▶ **Task statement**
Output, exactly and in full, the entries that appear below.
-------- Data for the task
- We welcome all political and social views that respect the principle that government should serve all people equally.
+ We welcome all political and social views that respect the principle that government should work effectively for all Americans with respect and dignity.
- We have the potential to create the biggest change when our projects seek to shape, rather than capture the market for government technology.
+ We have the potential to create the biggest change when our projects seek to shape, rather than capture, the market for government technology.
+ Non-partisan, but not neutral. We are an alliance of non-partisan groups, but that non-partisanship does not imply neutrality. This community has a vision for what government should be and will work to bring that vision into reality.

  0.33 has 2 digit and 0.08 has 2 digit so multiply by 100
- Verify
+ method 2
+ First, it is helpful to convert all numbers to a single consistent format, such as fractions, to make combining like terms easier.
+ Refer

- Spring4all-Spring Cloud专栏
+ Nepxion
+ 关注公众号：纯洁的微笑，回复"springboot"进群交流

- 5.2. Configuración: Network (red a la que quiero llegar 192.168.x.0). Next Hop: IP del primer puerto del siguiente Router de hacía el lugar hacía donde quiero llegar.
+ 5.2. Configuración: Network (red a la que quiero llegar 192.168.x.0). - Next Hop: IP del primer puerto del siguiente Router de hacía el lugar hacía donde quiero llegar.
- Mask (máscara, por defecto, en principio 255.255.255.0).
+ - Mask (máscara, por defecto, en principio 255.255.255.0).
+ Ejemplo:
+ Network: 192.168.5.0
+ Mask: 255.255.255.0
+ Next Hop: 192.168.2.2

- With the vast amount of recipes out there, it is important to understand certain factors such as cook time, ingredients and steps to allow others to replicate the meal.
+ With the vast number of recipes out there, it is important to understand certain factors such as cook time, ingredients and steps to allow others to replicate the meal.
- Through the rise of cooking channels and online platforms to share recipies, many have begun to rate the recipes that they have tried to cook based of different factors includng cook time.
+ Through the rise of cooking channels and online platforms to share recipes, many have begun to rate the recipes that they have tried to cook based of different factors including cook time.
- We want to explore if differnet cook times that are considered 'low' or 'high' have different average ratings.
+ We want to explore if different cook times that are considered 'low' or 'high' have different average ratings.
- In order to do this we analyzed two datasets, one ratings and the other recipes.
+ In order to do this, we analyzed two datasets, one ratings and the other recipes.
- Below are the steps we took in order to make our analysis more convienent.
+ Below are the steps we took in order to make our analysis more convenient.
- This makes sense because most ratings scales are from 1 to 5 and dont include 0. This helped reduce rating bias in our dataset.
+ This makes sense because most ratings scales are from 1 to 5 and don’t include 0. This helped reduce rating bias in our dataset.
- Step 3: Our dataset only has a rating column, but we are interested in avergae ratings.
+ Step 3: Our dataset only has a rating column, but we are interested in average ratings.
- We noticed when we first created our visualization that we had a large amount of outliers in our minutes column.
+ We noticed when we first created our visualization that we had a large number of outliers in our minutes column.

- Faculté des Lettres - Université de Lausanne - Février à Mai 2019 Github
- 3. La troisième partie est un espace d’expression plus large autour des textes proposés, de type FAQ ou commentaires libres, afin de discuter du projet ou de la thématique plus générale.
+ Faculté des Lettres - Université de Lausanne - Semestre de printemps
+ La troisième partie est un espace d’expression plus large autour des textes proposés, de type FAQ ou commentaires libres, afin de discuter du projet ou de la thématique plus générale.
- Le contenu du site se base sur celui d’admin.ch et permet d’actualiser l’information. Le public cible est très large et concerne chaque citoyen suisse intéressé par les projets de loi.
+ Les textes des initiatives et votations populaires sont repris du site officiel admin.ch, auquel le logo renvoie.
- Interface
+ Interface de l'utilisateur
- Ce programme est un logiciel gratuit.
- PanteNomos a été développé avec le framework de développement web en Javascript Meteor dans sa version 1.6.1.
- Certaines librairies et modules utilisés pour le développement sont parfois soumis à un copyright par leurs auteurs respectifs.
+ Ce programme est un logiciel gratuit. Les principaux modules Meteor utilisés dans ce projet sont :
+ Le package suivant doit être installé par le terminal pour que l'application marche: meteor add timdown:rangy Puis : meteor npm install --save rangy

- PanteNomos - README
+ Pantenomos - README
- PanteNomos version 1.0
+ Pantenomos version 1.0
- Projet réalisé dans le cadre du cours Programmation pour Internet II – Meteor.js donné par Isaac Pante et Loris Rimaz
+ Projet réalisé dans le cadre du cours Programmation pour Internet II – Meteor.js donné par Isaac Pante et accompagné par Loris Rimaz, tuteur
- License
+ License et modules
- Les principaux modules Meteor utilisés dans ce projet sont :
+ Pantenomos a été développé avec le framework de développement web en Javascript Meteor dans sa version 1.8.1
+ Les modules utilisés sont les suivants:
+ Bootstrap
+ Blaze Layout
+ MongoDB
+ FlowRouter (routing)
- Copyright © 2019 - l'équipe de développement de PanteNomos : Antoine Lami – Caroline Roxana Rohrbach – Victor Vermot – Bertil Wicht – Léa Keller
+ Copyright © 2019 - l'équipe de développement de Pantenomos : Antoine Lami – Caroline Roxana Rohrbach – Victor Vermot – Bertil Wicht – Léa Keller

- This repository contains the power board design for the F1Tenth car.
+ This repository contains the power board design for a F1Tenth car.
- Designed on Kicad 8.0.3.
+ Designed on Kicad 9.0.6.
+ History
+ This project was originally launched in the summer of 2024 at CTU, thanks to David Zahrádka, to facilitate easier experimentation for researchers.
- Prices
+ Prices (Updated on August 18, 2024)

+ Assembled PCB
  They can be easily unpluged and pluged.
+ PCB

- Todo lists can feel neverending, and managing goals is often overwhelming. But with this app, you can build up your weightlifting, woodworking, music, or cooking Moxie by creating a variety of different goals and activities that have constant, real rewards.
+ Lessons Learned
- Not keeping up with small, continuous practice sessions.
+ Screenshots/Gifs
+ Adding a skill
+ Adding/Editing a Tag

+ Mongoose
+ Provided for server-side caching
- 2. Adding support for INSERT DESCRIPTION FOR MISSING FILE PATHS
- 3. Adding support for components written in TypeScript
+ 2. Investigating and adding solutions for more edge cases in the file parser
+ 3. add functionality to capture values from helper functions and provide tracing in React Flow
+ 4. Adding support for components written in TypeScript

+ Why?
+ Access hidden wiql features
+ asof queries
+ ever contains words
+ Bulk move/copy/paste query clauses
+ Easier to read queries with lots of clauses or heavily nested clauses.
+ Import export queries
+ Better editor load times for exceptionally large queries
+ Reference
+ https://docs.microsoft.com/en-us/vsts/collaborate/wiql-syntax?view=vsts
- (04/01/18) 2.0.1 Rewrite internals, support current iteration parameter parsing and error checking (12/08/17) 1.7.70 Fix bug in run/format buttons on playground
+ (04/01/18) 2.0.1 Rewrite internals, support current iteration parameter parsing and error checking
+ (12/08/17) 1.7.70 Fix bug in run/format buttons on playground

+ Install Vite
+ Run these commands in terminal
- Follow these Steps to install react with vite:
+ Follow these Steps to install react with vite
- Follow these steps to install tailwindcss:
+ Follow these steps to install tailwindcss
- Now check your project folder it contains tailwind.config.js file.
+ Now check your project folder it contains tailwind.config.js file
----------------
▶ **Reply**
- We welcome all political and social views that respect the principle that government should serve all people equally.
+ We welcome all political and social views that respect the principle that government should work effectively for all Americans with respect and dignity.
- We have the potential to create the biggest change when our projects seek to shape, rather than capture the market for government technology.
+ We have the potential to create the biggest change when our projects seek to shape, rather than capture, the market for government technology.
+ Non-partisan, but not neutral. We are an alliance of non-partisan groups, but that non-partisanship does not imply neutrality. This community has a vision for what government should be and will work to bring that vision into reality.

  0.33 has 2 digit and 0.08 has 2 digit so multiply by 100
- Verify
+ method 2
+ First, it is helpful to convert all numbers to a single consistent format, such as fractions, to make combining like terms easier.
+ Refer

- Spring4all-Spring Cloud专栏
+ Nepxion
+ 关注公众号：纯洁的微笑，回复"springboot"进群交流

- 5.2. Configuración: Network (red a la que quiero llegar 192.168.x.0). Next Hop: IP del primer puerto del siguiente Router de hacía el lugar hacía donde quiero llegar.
+ 5.2. Configuración: Network (red a la que quiero llegar 192.168.x.0). - Next Hop: IP del primer puerto del siguiente Router de hacía el lugar hacía donde quiero llegar.
- Mask (máscara, por defecto, en principio 255.255.255.0).
+ - Mask (máscara, por defecto, en principio 255.255.255.0).
+ Ejemplo:
+ Network: 192.168.5.0
+ Mask: 255.255.255.0
+ Next Hop: 192.168.2.2

- With the vast amount of recipes out there, it is important to understand certain factors such as cook time, ingredients and steps to allow others to replicate the meal.
+ With the vast number of recipes out there, it is important to understand certain factors such as cook time, ingredients and steps to allow others to replicate the meal.
- Through the rise of cooking channels and online platforms to share recipies, many have begun to rate the recipes that they have tried to cook based of different factors includng cook time.
+ Through the rise of cooking channels and online platforms to share recipes, many have begun to rate the recipes that they have tried to cook based of different factors including cook time.
- We want to explore if differnet cook times that are considered 'low' or 'high' have different average ratings.
+ We want to explore if different cook times that are considered 'low' or 'high' have different average ratings.
- In order to do this we analyzed two datasets, one ratings and the other recipes.
+ In order to do this, we analyzed two datasets, one ratings and the other recipes.
- Below are the steps we took in order to make our analysis more convienent.
+ Below are the steps we took in order to make our analysis more convenient.
- This makes sense because most ratings scales are from 1 to 5 and dont include 0. This helped reduce rating bias in our dataset.
+ This makes sense because most ratings scales are from 1 to 5 and don’t include 0. This helped reduce rating bias in our dataset.
- Step 3: Our dataset only has a rating column, but we are interested in avergae ratings.
+ Step 3: Our dataset only has a rating column, but we are interested in average ratings.
- We noticed when we first created our visualization that we had a large amount of outliers in our minutes column.
+ We noticed when we first created our visualization that we had a large number of outliers in our minutes column.

- Faculté des Lettres - Université de Lausanne - Février à Mai 2019 Github
- 3. La troisième partie est un espace d’expression plus large autour des textes proposés, de type FAQ ou commentaires libres, afin de discuter du projet ou de la thématique plus générale.
+ Faculté des Lettres - Université de Lausanne - Semestre de printemps
+ La troisième partie est un espace d’expression plus large autour des textes proposés, de type FAQ ou commentaires libres, afin de discuter du projet ou de la thématique plus générale.
- Le contenu du site se base sur celui d’admin.ch et permet d’actualiser l’information. Le public cible est très large et concerne chaque citoyen suisse intéressé par les projets de loi.
+ Les textes des initiatives et votations populaires sont repris du site officiel admin.ch, auquel le logo renvoie.
- Interface
+ Interface de l'utilisateur
- Ce programme est un logiciel gratuit.
- PanteNomos a été développé avec le framework de développement web en Javascript Meteor dans sa version 1.6.1.
- Certaines librairies et modules utilisés pour le développement sont parfois soumis à un copyright par leurs auteurs respectifs.
+ Ce programme est un logiciel gratuit. Les principaux modules Meteor utilisés dans ce projet sont :
+ Le package suivant doit être installé par le terminal pour que l'application marche: meteor add timdown:rangy Puis : meteor npm install --save rangy

- PanteNomos - README
+ Pantenomos - README
- PanteNomos version 1.0
+ Pantenomos version 1.0
- Projet réalisé dans le cadre du cours Programmation pour Internet II – Meteor.js donné par Isaac Pante et Loris Rimaz
+ Projet réalisé dans le cadre du cours Programmation pour Internet II – Meteor.js donné par Isaac Pante et accompagné par Loris Rimaz, tuteur
- License
+ License et modules
- Les principaux modules Meteor utilisés dans ce projet sont :
+ Pantenomos a été développé avec le framework de développement web en Javascript Meteor dans sa version 1.8.1
+ Les modules utilisés sont les suivants:
+ Bootstrap
+ Blaze Layout
+ MongoDB
+ FlowRouter (routing)
- Copyright © 2019 - l'équipe de développement de PanteNomos : Antoine Lami – Caroline Roxana Rohrbach – Victor Vermot – Bertil Wicht – Léa Keller
+ Copyright © 2019 - l'équipe de développement de Pantenomos : Antoine Lami – Caroline Roxana Rohrbach – Victor Vermot – Bertil Wicht – Léa Keller

- This repository contains the power board design for the F1Tenth car.
+ This repository contains the power board design for a F1Tenth car.
- Designed on Kicad 8.0.3.
+ Designed on Kicad 9.0.6.
+ History
+ This project was originally launched in the summer of 2024 at CTU, thanks to David Zahrádka, to facilitate easier experimentation for researchers.
- Prices
+ Prices (Updated on August 18, 2024)

+ Assembled PCB
  They can be easily unpluged and pluged.
+ PCB

- Todo lists can feel neverending, and managing goals is often overwhelming. But with this app, you can build up your weightlifting, woodworking, music, or cooking Moxie by creating a variety of different goals and activities that have constant, real rewards.
+ Lessons Learned
- Not keeping up with small, continuous practice sessions.
+ Screenshots/Gifs
+ Adding a skill
+ Adding/Editing a Tag

+ Mongoose
+ Provided for server-side caching
- 2. Adding support for INSERT DESCRIPTION FOR MISSING FILE PATHS
- 3. Adding support for components written in TypeScript
+ 2. Investigating and adding solutions for more edge cases in the file parser
+ 3. add functionality to capture values from helper functions and provide tracing in React Flow
+ 4. Adding support for components written in TypeScript

+ Why?
+ Access hidden wiql features
+ asof queries
+ ever contains words
+ Bulk move/copy/paste query clauses
+ Easier to read queries with lots of clauses or heavily nested clauses.
+ Import export queries
+ Better editor load times for exceptionally large queries
+ Reference
+ https://docs.microsoft.com/en-us/vsts/collaborate/wiql-syntax?view=vsts
- (04/01/18) 2.0.1 Rewrite internals, support current iteration parameter parsing and error checking (12/08/17) 1.7.70 Fix bug in run/format buttons on playground
+ (04/01/18) 2.0.1 Rewrite internals, support current iteration parameter parsing and error checking
+ (12/08/17) 1.7.70 Fix bug in run/format buttons on playground

+ Install Vite
+ Run these commands in terminal
- Follow these Steps to install react with vite:
+ Follow these Steps to install react with vite
- Follow these steps to install tailwindcss:
+ Follow these steps to install tailwindcss
- Now check your project folder it contains tailwind.config.js file.
+ Now check your project folder it contains tailwind.config.js file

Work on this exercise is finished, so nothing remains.